Edit tracking data:
★ ★ ★
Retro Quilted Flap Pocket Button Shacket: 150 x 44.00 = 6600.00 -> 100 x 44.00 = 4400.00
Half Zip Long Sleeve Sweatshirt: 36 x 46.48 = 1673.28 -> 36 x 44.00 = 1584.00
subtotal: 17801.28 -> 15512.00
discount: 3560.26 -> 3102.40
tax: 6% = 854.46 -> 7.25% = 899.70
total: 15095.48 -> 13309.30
★ ★ ★
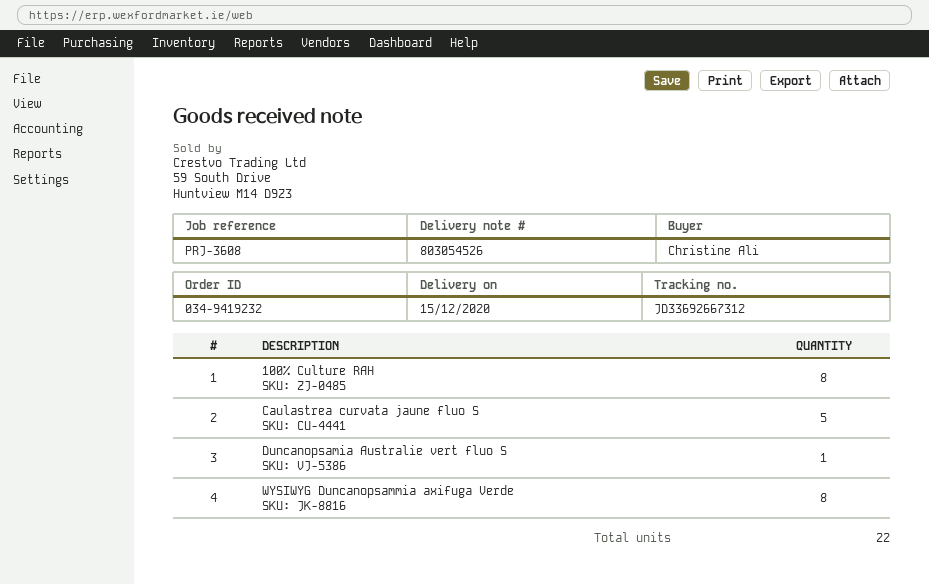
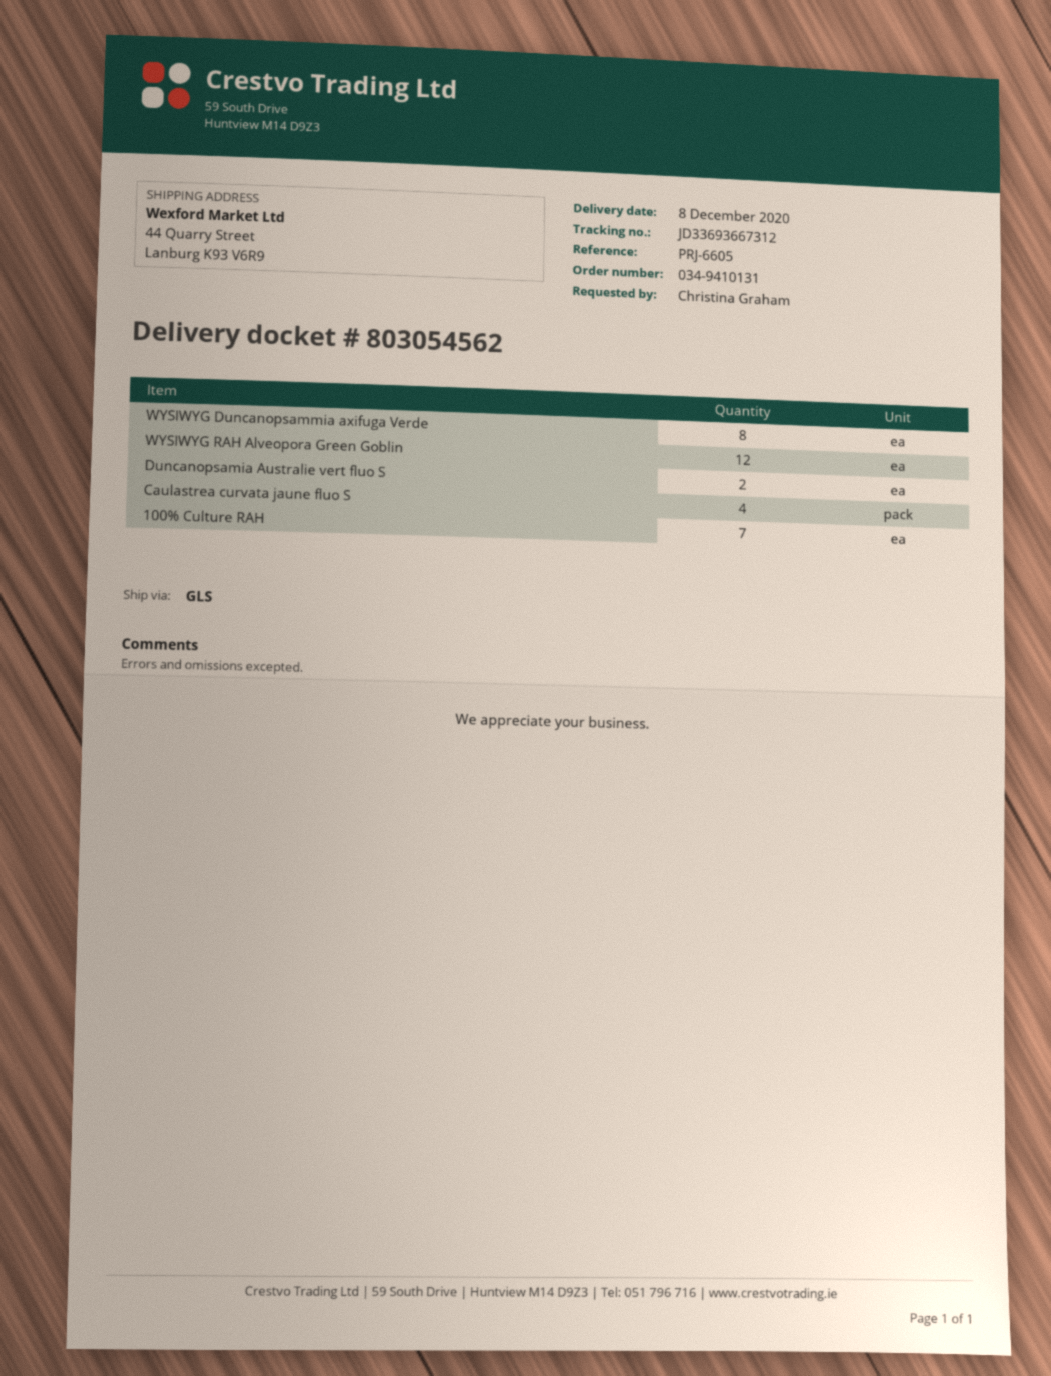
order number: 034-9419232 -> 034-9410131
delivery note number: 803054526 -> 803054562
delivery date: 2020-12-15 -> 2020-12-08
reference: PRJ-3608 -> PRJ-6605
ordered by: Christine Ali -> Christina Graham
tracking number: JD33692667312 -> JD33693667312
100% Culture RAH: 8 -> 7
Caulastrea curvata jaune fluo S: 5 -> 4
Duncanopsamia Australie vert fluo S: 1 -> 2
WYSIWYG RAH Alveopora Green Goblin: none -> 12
★ ★ ★
TASK TO COMPLETE: Above are records; say how many of their lines contain the word "delivery", giving only the number.

TASK RESULT: 2